A.M. Best Company, Inc.
Citizens Property Insurance Corp. got one step closer to shrinking its size and cutting $1.5 billion from its exposure when its board of governors ordered its staff to implement reform initiatives on Dec. 14.
The board also signed off on a proposed legislative package that will help make it more financially stable.
Citizens is working to reduce its number of policies from 1.5 million to 800,000 and to once again becomeFlorida’s “insurer of last resort,” said Sam Miller, of the Florida Insurance Council.
The policy count of 800,000 was an estimate based on how many policies the private property insurance market might be willing to write and if Citizens were to become a true residual market, Sharon Binnun, chief financial officer of Citizens, told Best’s News Service in an email.
Reports have said the company plans to lower its risk by about 7%, but Binnun said there’s no specific percent reduction goal. “Instead, the goal is to move back to being a true residual market and only writing business that the private market will not write,” she said.
As a result, Citizens’ catastrophe risk would be lowered. The company currently has a total exposure of more than $500 billion, which represents total insured value. Its probable maximum loss, which projects losses under different hurricane scenarios for specific insurers, is an estimated $23 billion for one in 100, Binnun said.
Citizens had claims-paying resources of more than $16 billion for the 2011 hurricane season when combining surplus, risk transfer and pre-event liquidity, she said. If the company experienced a bigger loss than that, assessments would be needed to cure the deficit.
Citizens’ plan also includes five suggestions for legislative change, according to Binnun, which include:
– Increasing the current 10% rate glide path.
– Requiring Citizens’ rates to be noncompetitive.
– Allowing Citizens to pass through to policyholder rates the entire cost of risk transfer.
– Revising existing statutory eligibility requirements.
– Removing statutory barriers to depopulation.
In November, Gov. Rick Scott ordered Citizens’ board of governors to develop a plan no later than Dec. 6 to shrink its size and exposure. “We know we have a serious problem if a major storm hits our state,” he said at the time (Best’s News Service, Nov. 14, 2011).
Citizens was formed in 2002 by combining two residual-market associations and was supposed to be the insurer of last resort. However, in 2007 it was allowed — and encouraged — to compete in the private market, Miller said.
Today Citizens has grown to become the largest property writer in Florida and the 14th-largest homeowners multiperil writer in the United States (Best’s News Service, Nov. 14, 2011).

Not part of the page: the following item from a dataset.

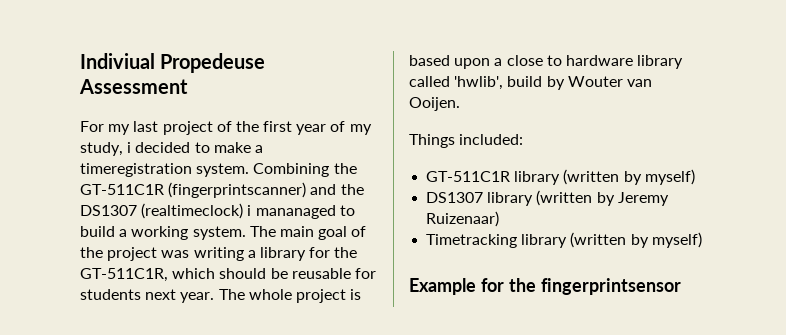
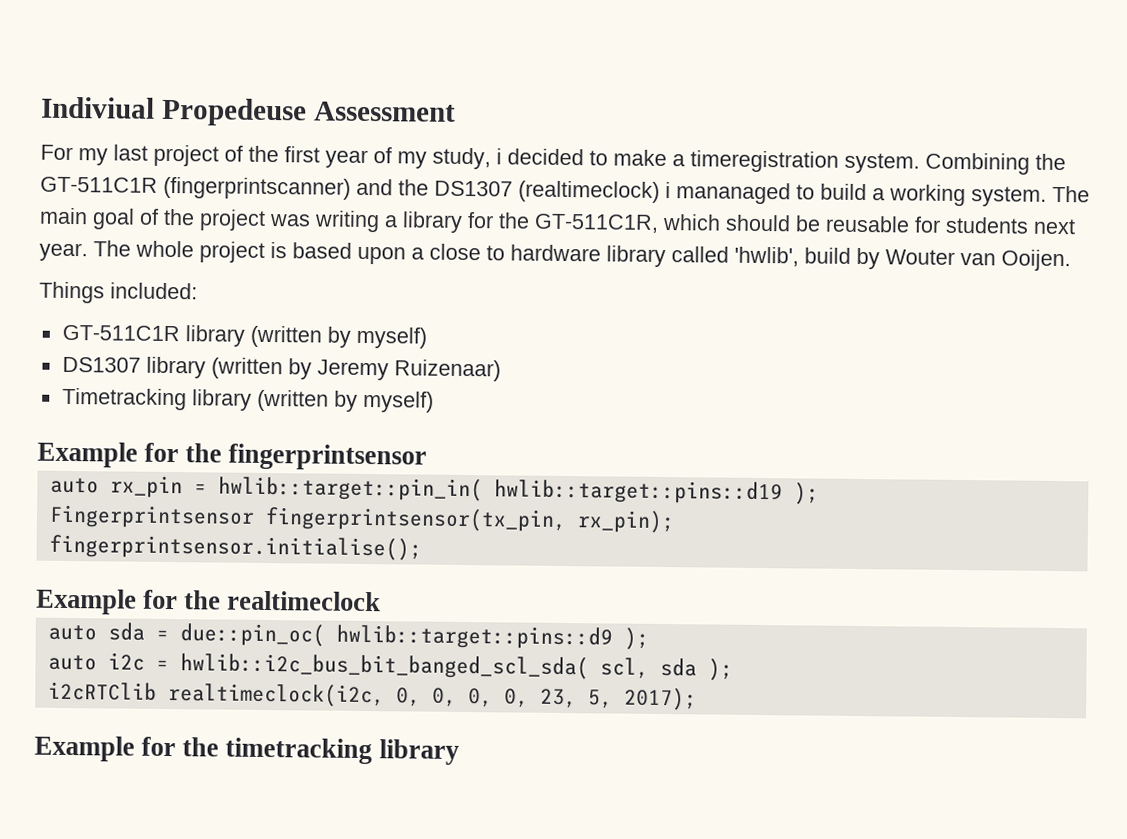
(681, 286) none -> [49,475,819,505] [48,504,675,534] [48,534,422,561] [36,588,382,615] [47,622,649,650] [47,652,733,681] [47,681,697,711] [34,735,459,765] // auto rx_pin = hwlib::target::pin_in( hwlib::target::pins::d19 ); // Fingerprintsensor fingerprintsensor(tx_pin, rx_pin); // fingerprintsensor.initialise(); // Example for the realtimeclock // auto sda = due::pin_oc( hwlib::target::pins::d9 ); // auto i2c = hwlib::i2c_bus_bit_banged_scl_sda( scl, sda ); // i2cRTClib realtimeclock(i2c, 0, 0, 0, 0, 23, 5, 2017); // Example for the timetracking library

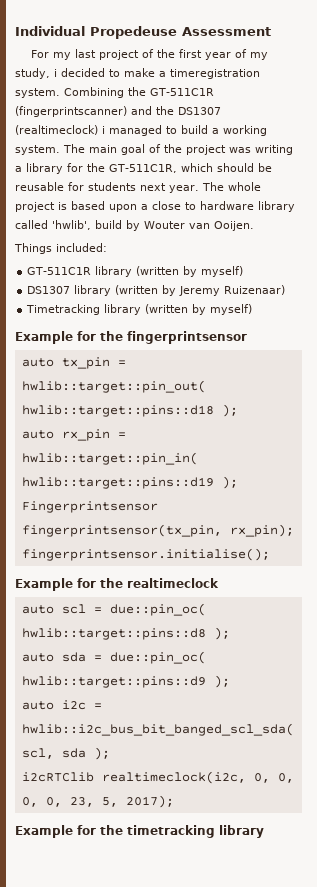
[41,96,155,119] Indiviual -> [15,26,85,36] Individual
[676,182,791,205] mananaged -> [109,125,162,136] managed
(428, 457) none -> [21,357,126,369] [21,380,206,393] [21,404,238,417] // auto tx_pin = hwlib::target::pin_out( hwlib::target::pins::d18 );
(382, 601) none -> [21,603,206,616] [21,627,230,640] // auto scl = due::pin_oc( hwlib::target::pins::d8 );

According to BestLink, Citizens had a total of $2.6 billion in direct premiums written in 2010, with $1.16 billion in direct premiums written for its homeowners line.
The goal is to dramatically lower Citizens’ policy count and exposure by June 2012 when hurricane season begins, Miller said. By that time, the hope is that the company will be on the road to becoming Florida’s insurer of last resort again.
The top five writers of homeowners multiperil in Florida in 2010, according to BestLink, were Citizens Property Insurance Corp., with 15.3% market share; State Farm Group, with 12.97%; Universal Insurance Holdings Group, with 7.98%; Tower Hill Group, with 4.74%, and USAA Group, with 4.64%.